Recovered memory. The veracity of recovered memory has been vigorously debated. 1 Because the credibility of recovered memory cannot be established, the clinician should clearly state in the chart that the past incident the patient reports during therapy may not have happened. The clinician also must avoid imposing his or her beliefs on the patient (such as assuming that patients with eating disorders have been sexually abused) or advocating for action on the patient’s part.

Hypnosis used to recover memories of abuse may be particularly complex legally. 2 A clinician using hypnosis may jeopardize therapeutic disinterest by interjecting suggestions—often without realizing that he or she is doing so.

To avoid negligence claims, clinicians should stay within their areas of competence when treating patients. If hypnosis is deemed clinically necessary, a clinician not trained in hypnosis should refer the patient to a certified clinical hypnotist.

Multiple personality disorder is included in DSM-IV-TR as dissociative identity disorder, but approximately one-third of psychiatrists question whether this is a legitimate diagnosis. 3 Clearly documenting the basis for this—or any—diagnosis may help the clinician avoid a lawsuit or defend against a negligence charge.

Informed consent. Failure to inform patients about the risks associated with recovered memories is one of the most common allegations against clinicians in recovered memory cases.

Canterbury v. Spence, the landmark case of informed consent, offers some guidance. The court found that the clinician must provide reasonable disclosure of:

  • therapy alternatives open to the patient
  • goals expected to be achieved
  • the risks involved with recovering memories. 4

“Reasonable disclosure” refers to all information that a reasonable person might want—such as a proposed treatment’s risks and benefits, alternate treatments and their risks/benefits, and the risks/benefits of no treatment—before accepting or declining a procedure or medication.

Some have proposed that clinicians should disclose the risk of recovering false memories of sexual and physical abuse before starting treatment. 5 The clinician should then clearly document this disclosure.

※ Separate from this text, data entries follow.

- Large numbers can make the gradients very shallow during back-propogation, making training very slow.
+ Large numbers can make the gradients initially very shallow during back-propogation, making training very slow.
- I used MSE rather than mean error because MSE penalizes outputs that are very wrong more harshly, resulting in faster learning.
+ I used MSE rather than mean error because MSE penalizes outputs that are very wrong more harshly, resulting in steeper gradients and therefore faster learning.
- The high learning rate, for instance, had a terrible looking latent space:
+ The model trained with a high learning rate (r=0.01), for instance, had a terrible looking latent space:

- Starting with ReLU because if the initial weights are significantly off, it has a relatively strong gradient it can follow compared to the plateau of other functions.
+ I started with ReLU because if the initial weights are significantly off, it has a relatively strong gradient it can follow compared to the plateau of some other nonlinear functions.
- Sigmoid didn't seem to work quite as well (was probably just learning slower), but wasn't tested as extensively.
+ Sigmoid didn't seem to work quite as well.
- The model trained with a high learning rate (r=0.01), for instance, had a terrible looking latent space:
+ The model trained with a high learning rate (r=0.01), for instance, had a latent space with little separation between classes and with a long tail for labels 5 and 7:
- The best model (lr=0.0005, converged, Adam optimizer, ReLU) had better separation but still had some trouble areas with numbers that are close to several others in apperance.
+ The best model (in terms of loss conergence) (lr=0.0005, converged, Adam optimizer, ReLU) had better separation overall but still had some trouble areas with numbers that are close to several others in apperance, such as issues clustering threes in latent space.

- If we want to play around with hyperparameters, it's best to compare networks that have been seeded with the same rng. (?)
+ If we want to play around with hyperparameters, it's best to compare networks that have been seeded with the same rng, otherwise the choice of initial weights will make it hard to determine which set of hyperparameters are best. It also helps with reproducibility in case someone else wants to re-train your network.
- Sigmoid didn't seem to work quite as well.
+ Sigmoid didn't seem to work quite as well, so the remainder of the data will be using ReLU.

1. Pope HG, Jr. Psychology astray: Fallacies in studies of repressed memory and childhood trauma. Boca Raton, FL: Upton Books, 1997.

2. Borawick v. Shay. 68 F3d 597 (2d Cir. 1995).

3. Pope HG, Jr, Oliva PS, Hudson JI, et al. Attitudes toward DSM-IV dissociative disorders diagnoses among board-certified American psychiatrists. Am J Psychiatry 1999;156:321-3.

4. Canterbury v. Spence. 464 F2d 775 (DC Cir 1972).

5. Cannell J, Hudson JI, Pope HG, Jr. Standards for informed consent in recovered memory therapy. J Am Acad Psychiatry Law 2001;29:138-47.